Cornell plant pathologists have issued a warning to New York apple and pear growers after discovering a strain of fire blight that is resistant to such traditional treatments as the antibiotic streptomycin.
For 50 years, the disease has been kept at bay using the antibiotic, but streptomycin-resistant strains of the disease were recently found in four locations in Wayne and Ontario counties.
"This is a serious situation that we need to manage effectively. The rapid identification of this outbreak positions us to implement a coordinated plan leading up to next year's growing season," said Herb Aldwinckle, professor of plant pathology and plant-microbe biology at Cornell's New York State Agricultural Experiment Station (NYSAES) in Geneva.
In coordination with colleagues at NYSAES and Cornell Cooperative Extension, Aldwinckle is developing guidelines growers can follow to reduce the threat. Upcoming sessions at the Fruit and Vegetable Expo and CCE Fruit Schools in several counties will also provide growers with opportunities to learn more about the outbreak and possible solutions.
Fire blight is caused by the bacterium Erwinia amylovora, earning its name from the scorched appearance of infected leaves and branches. Its symptoms include blackening of flowers and young leaves, resulting in crop loss and even death of trees.
Strep-resistant fire blight was first identified in California in 1971, and since then it has been found in Washington, Oregon, Missouri and southwest Michigan. Diseased nursery trees from Michigan were the source of a limited outbreak in New York in 2002. At that time, Aldwinckle and colleagues, in close collaboration with growers, ensured that all infected trees were destroyed and surrounding farms were checked.

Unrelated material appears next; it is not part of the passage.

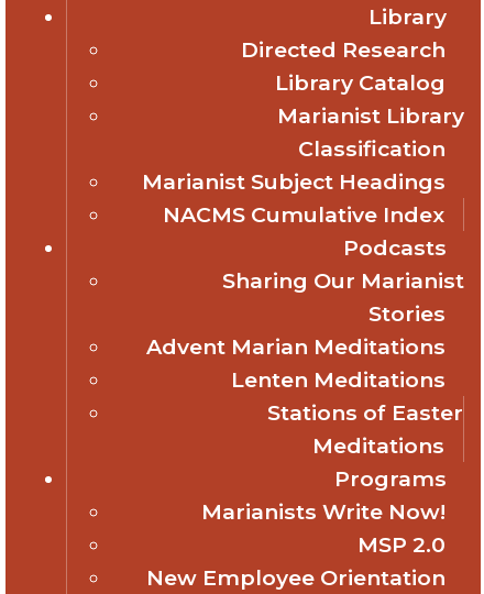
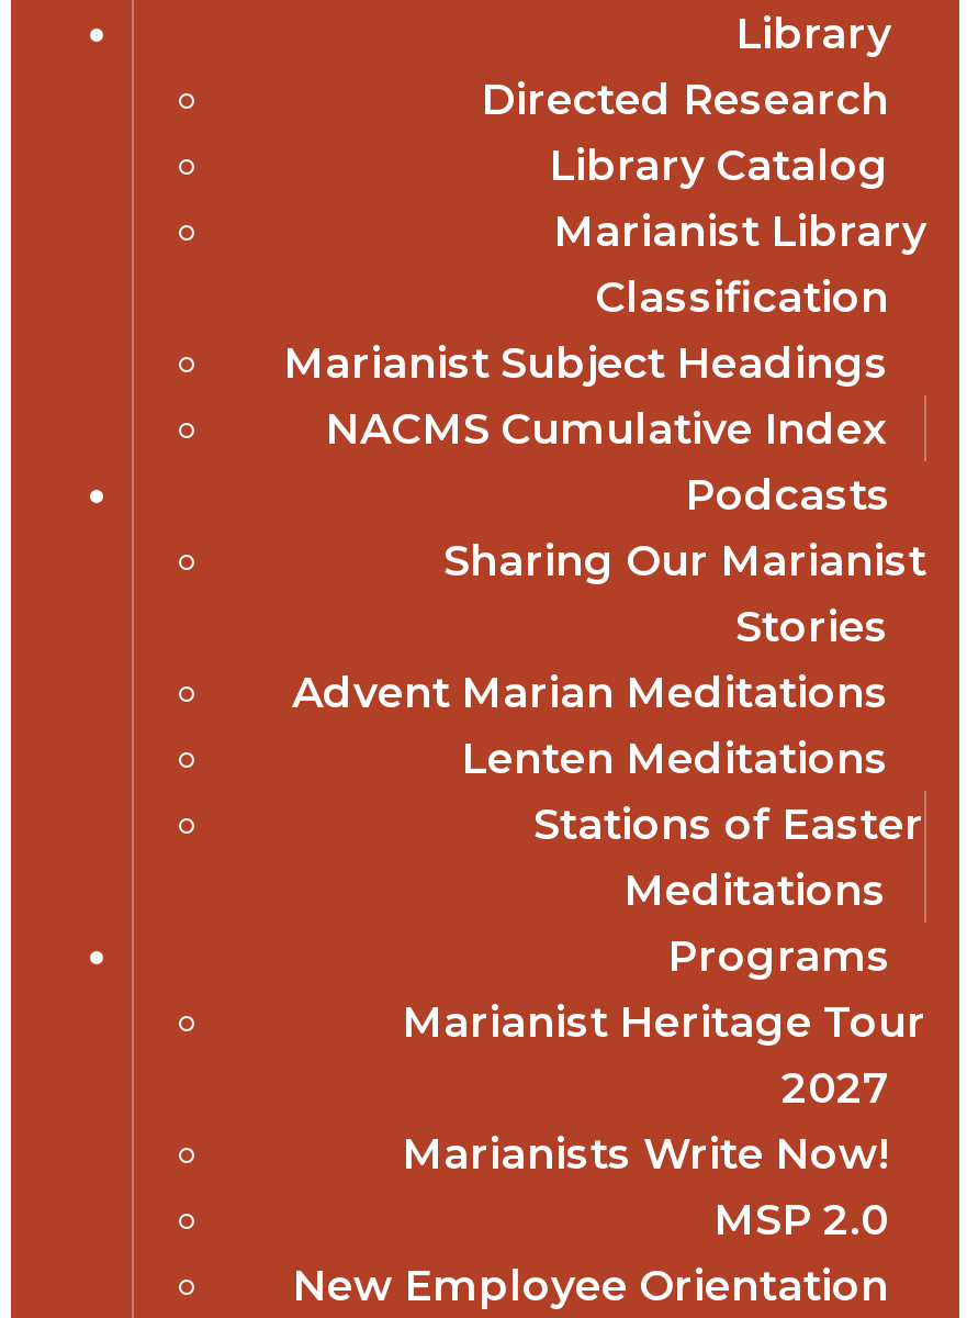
none -> [402,995,926,1114] Marianist Heritage Tour | 2027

That eradication appears to have been effective. "For the past 10 years, extension staff have sent in samples for routine surveillance, and we hadn't found it again," Aldwinckle said.
This current infection was first spotted in Wolcott, N.Y., where a persistent suspected fire blight infection evaded a streptomycin spray regime. Samples were immediately brought to Aldwinckle's lab.
Sampling was necessarily limited in late fall, so the full extent of the outbreak will be unclear until additional samples are studied, but the latest results indicate there are several outbreaks of strep-resistant fire blight in Wayne and Ontario counties.
Aldwinckle said the fact that one of the sites is a nursery does complicate the management plan. Fortunately, that nursery has a strict rogueing program -- in which infected plants are removed from the soil and destroyed -- that should minimize the chance of spread, he added.
However, Aldwinckle noted that some infections might not be immediately visible, so there's a possibility that a small number of trees with the strain were inadvertently shipped to growers.
He advises all growers to examine their trees carefully for any symptoms of fire blight that may develop after planting. These recommendations apply to all trees purchased, with particular attention for those from New York and Michigan nurseries, where strep-resistant fire blight is known to occur.
He is also exploring other ways to eradicate the blight.
"The antibiotic kasugamycin is as effective as streptomycin, and in some ways it is a more appropriate antibiotic because it is not used in human or veterinary medicine," said Aldwinckle. "Kerik Cox, an assistant professor of plant pathology at Cornell, is leading an application for a Section 18 emergency registration from the EPA [Environmental Protection Agency] for growers to use Kasumin [commercial kasugamycin] next spring."
Stacey Shackford is a staff writer at the College of Agriculture and Life Sciences.